Kieron Gillen and Jamie McKelvie have a history of calmly puncturing the self-satisfaction of characters who think they’re on top of the world. From Loki to David Kohl and, well, back to Loki again; the duo's storytelling style tends to create rich mythical worlds full of rules and standards in which the rules inevitably turn out to be fabulous lies, and things collapse spectacularly, appallingly.

It's a conceit they've become so adept at using that it' the central premise of their current Image series The Wicked and The Divine. In this series, readers follow a group of temporary gods as they enjoy their divine powers in whichever ways they see fit. They have two years of godhood and then they'll die: guaranteed. And although the gods have a very real power throughout the series, the creative team constantly reassure the reader that their reign is only temporary.

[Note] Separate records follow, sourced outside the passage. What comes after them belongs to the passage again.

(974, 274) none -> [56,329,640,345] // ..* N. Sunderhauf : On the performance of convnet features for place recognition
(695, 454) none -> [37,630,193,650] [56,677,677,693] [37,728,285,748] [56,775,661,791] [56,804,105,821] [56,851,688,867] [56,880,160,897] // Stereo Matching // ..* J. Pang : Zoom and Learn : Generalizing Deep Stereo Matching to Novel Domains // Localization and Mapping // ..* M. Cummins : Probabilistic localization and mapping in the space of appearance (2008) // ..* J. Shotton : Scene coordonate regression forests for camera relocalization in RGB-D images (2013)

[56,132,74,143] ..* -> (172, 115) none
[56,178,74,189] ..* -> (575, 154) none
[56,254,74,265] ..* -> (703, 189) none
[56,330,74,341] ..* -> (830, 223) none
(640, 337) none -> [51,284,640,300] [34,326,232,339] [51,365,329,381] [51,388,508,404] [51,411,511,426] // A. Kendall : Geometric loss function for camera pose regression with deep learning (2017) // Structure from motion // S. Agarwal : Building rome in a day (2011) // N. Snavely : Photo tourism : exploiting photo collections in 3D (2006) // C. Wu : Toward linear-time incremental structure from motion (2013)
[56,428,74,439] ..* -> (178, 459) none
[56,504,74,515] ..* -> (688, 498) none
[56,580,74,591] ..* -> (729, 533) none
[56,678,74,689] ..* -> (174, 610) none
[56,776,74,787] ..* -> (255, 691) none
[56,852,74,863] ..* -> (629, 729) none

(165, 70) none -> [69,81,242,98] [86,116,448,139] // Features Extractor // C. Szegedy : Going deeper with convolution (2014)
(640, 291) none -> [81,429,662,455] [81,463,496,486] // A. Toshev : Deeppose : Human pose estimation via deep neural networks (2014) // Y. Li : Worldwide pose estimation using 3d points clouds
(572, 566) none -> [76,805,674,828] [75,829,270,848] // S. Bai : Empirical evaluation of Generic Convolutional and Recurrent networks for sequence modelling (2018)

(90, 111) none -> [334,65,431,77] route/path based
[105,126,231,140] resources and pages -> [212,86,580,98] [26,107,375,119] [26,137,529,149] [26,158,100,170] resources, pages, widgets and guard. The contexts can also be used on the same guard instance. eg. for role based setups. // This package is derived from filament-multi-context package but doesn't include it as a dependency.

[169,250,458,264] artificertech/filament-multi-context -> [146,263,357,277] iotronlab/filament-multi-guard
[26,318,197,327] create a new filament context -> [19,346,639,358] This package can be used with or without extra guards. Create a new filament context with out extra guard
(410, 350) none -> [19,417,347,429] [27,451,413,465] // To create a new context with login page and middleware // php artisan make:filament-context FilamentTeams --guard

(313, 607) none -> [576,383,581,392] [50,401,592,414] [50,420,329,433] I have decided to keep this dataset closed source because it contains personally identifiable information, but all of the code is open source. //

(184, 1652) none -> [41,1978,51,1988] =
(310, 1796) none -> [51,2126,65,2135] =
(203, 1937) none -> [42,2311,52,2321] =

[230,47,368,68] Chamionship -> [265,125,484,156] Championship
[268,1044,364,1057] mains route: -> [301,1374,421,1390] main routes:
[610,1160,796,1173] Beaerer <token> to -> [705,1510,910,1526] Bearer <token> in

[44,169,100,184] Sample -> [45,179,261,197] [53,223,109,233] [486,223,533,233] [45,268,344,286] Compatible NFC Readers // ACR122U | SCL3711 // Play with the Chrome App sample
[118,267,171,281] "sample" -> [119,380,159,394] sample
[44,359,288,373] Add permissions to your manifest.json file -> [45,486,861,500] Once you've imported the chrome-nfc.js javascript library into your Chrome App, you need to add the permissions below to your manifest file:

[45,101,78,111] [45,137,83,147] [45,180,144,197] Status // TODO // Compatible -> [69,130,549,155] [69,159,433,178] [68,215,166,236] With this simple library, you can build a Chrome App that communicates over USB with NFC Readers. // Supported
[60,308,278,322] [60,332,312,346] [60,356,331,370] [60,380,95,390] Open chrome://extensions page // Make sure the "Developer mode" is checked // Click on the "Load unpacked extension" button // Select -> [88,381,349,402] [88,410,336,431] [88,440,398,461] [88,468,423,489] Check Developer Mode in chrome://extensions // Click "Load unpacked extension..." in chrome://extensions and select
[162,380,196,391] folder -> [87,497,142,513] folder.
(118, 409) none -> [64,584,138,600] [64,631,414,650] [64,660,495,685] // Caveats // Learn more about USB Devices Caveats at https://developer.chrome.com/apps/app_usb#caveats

They’re going to die at the end.

 

 

This conceit is never clearer than in the main covers for the series, from McKelvie and colorist Matt Wilson. Each offers a portrait of one of the main characters, staring blankly out at the reader. They have the vivid glow of the otherworldly thanks to Wilson’s poppy colors, but McKelvie draws them all as human, open, and most importantly: attainable. The covers humanize these gods, and remind the reader of the lottery that exists within the series, where anyone could conceivably 'win' a chance at godhood.

But it's through these covers that the series managed to set up and pay off a bleak joke that caught everybody off-guard. Because, as implied early on in the series and confirmed at the end of the first arc, the essential expression of godly hubris in this world is, “You're going to get your head exploded off.”

 

 

These characters might be gods, and we might love them, but that doesn’t mean we aren’t going to laugh out loud at their misfortune --- as you probably did, darkly, when you first saw the cover to issue #11.

In Gillen and McKelvie's previous work together, 'the rules' bend and break into unexpected lies, dooming the protagonists --- but in The Wicked and The Divine, the heroes are doomed to Splatsville unless they break the rules somehow. That morbid irony is what makes the series so compelling.